Here are two places to start:
http://blog.mikemccandless.com/2011/02/visualizing-lucenes-segment-merges.html
https://lucidworks.com/blog/2013/08/23/understanding-transaction-logs-softcommit-and-commit-in-sorlcloud/

In general every time you do a hard commit the Lucene index is checked
to see if there are segments that should be merged. If so, then a background
thread is kicked off to start merging selected segments.
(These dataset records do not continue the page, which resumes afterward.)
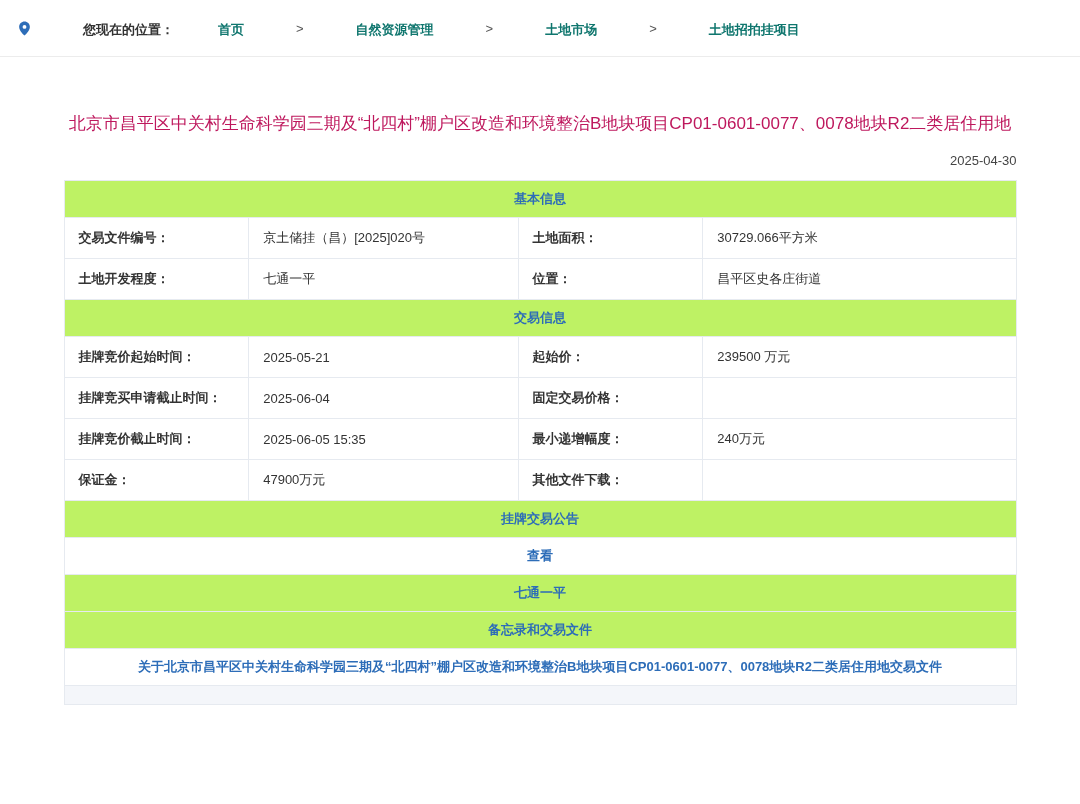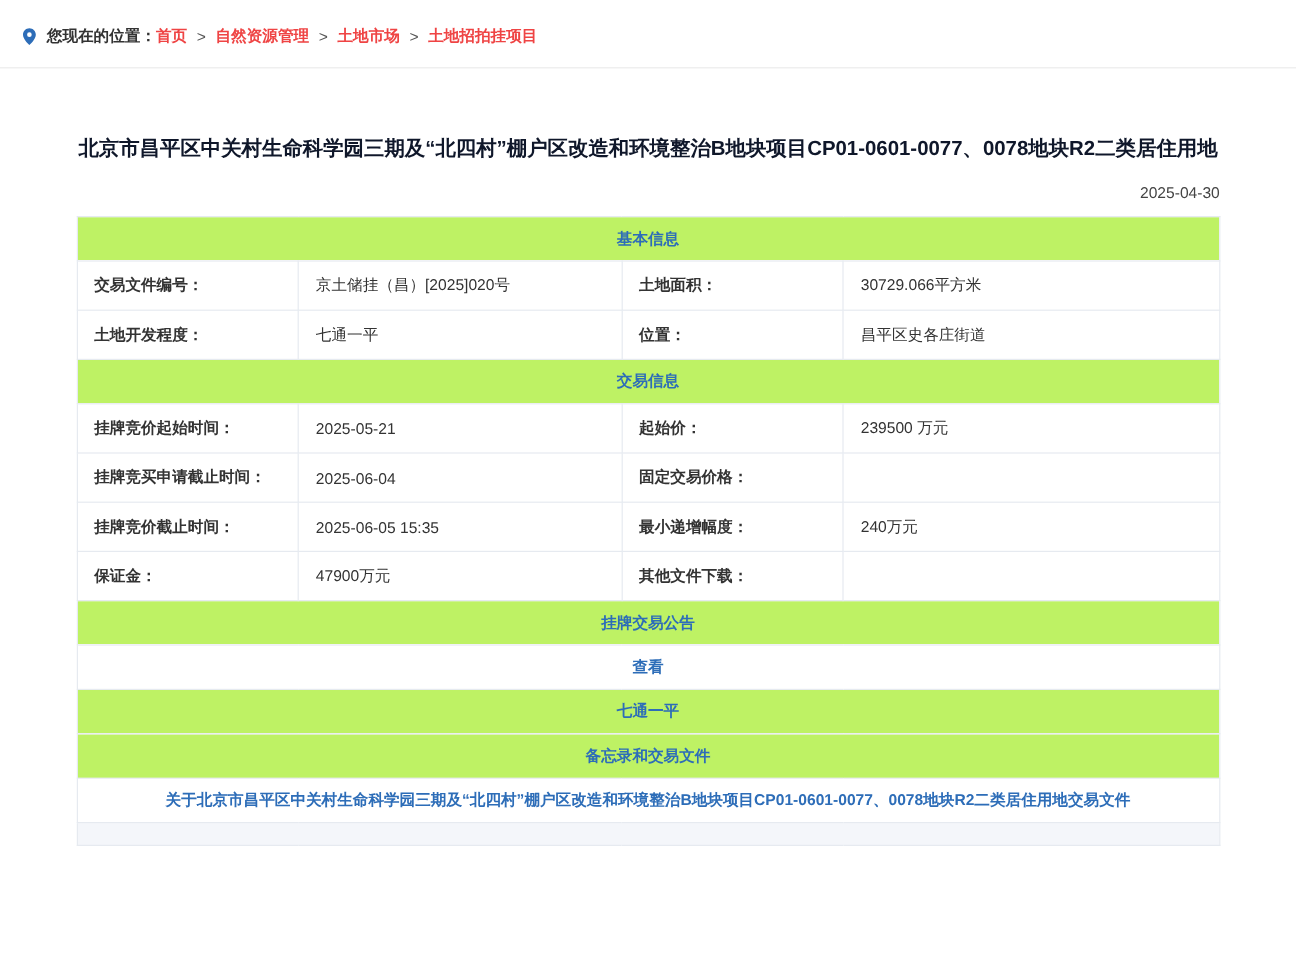"您现在的位置：" .breadcrumb-bar { align-items: center -> flex-start; gap: none -> 44px }
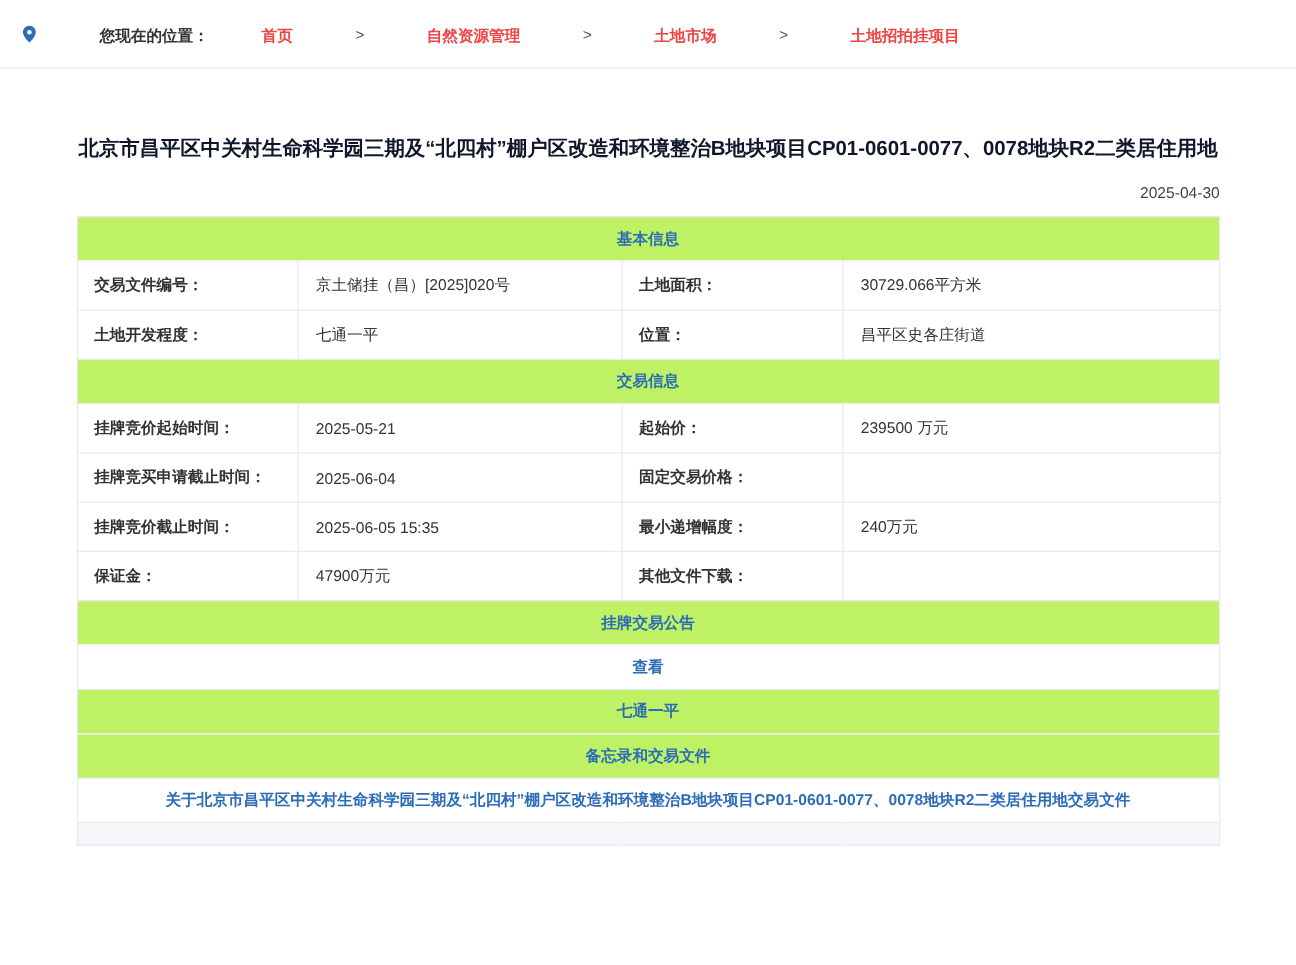"首页" .bc-item { color: #ef4444 -> #0f766e }
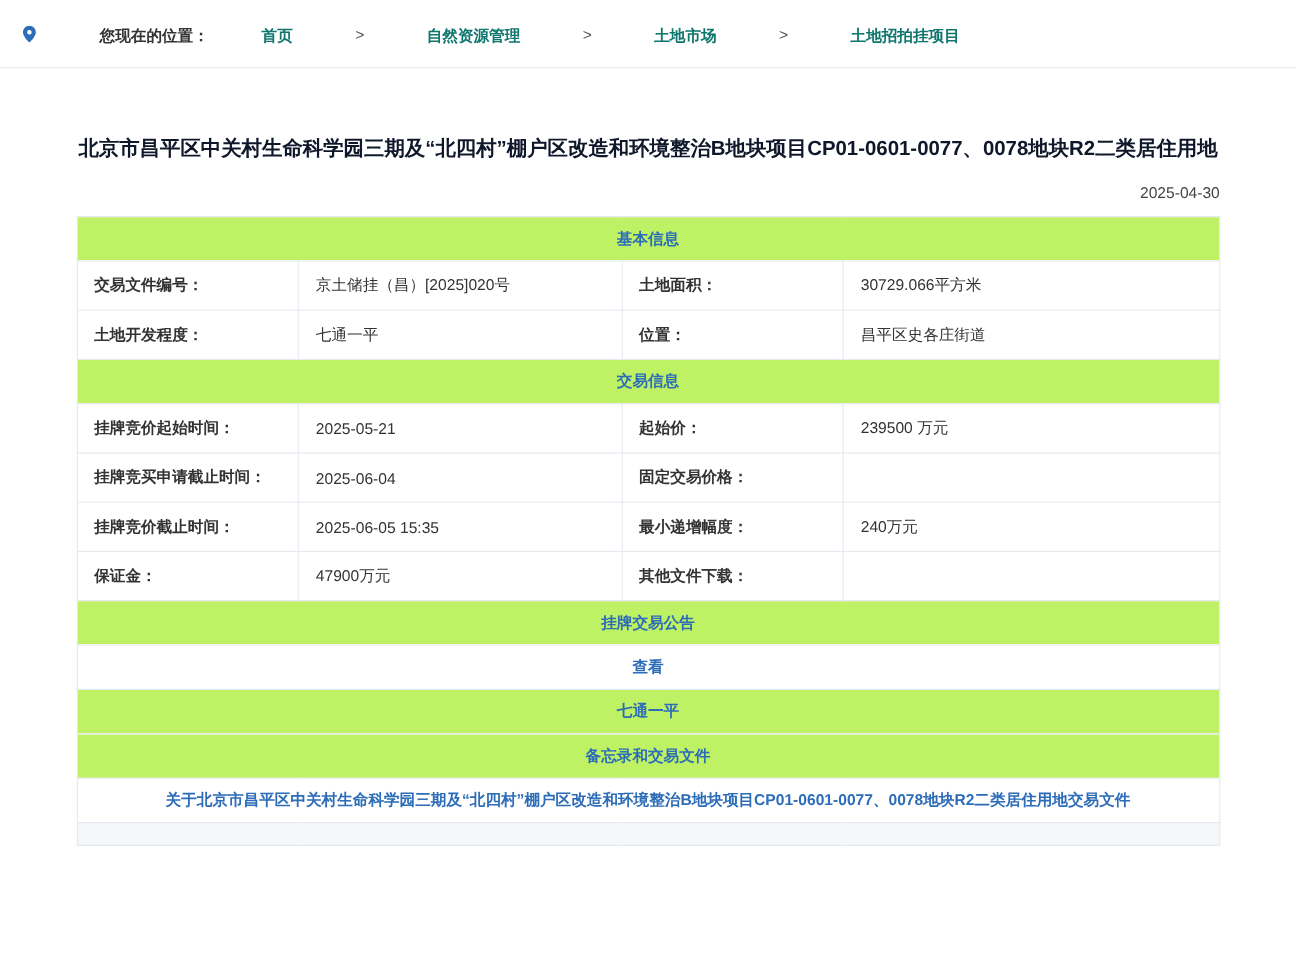"北京市昌平区中关村生命科学园三期及“北四村”棚户区改造和环境整治B地块项目CP0" .page-title { color: #0f172a -> #be185d; font-weight: 700 -> 400 }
Which segments
is decided by the MergePolicy in effect (TieredMergePolicy is the default).

Best,
Erick

On Tue, Aug 16, 2016 at 10:47 AM, kshitij tyagi
<ks...@gmail.com> wrote:
> I need to understand clearly that is there any relationship between solr
> merging and solr commit?
>
> If there is then what is it?
>
> Also i need to understand how both of these affect indexing speed on the
> core?

Re: Need to understand solr merging and commit relationship

Posted by kshitij tyagi <ks...@gmail.com>.
thanks shawn that was really helpful

On Sat, Aug 20, 2016 at 3:17 AM, Shawn Heisey <ap...@elyograg.org> wrote:

> On 8/16/2016 11:47 AM, kshitij tyagi wrote:
> > I need to understand clearly that is there any relationship between solr
> > merging and solr commit?
> >
> > If there is then what is it?
> >
> > Also i need to understand how both of these affect indexing speed on the
> > core?
>
> Whenever a new segment is written, the merge policy is checked to see
> whether a merge is needed.  If it is needed, then the merge is scheduled.
>
> A commit operation can (and frequently does) write a new segment, but
> that is not the only thing that can write (flush) new segments.  When
> the indexing RAM buffer fills up, a segment will be flushed, even
> without a commit.
>
> When paired with the default NRT Directory implementation, soft commits
> change the dynamics slightly, but not the way things generally operate.
> Soft commits are capable of flushing the latest segment(s) to memory,
> instead of the disk, but only if they are quite small.
>
> I would not expect commits to *directly* affect indexing speed unless
> you are doing commits extremely frequently.  Commits might indirectly
> affect indexing speed if they trigger a large merge.
>
> Merging can cause issues with indexing speed, even if it's happening in
> a different Solr core on the same machine.  This is because the system
> resources (I/O bandwidth, memory, CPU) required for a merge are also
> required to write a new segment.  Also, because flushing a new segment
> is effectively the same operation as the writing part of a merge, if too
> many merges are scheduled at once on a core, indexing on that core can
> stop entirely until the number of scheduled merges drops.
>
> Merging can also cause issues with query speed, if there is not
> sufficient memory available to the OS for effective disk caching.
>
> Thanks,
> Shawn
>
>

Re: Need to understand solr merging and commit relationship

Posted by Shawn Heisey <ap...@elyograg.org>.
On 8/16/2016 11:47 AM, kshitij tyagi wrote:
> I need to understand clearly that is there any relationship between solr
> merging and solr commit?
>
> If there is then what is it?
>
> Also i need to understand how both of these affect indexing speed on the
> core?

Whenever a new segment is written, the merge policy is checked to see
whether a merge is needed.  If it is needed, then the merge is scheduled.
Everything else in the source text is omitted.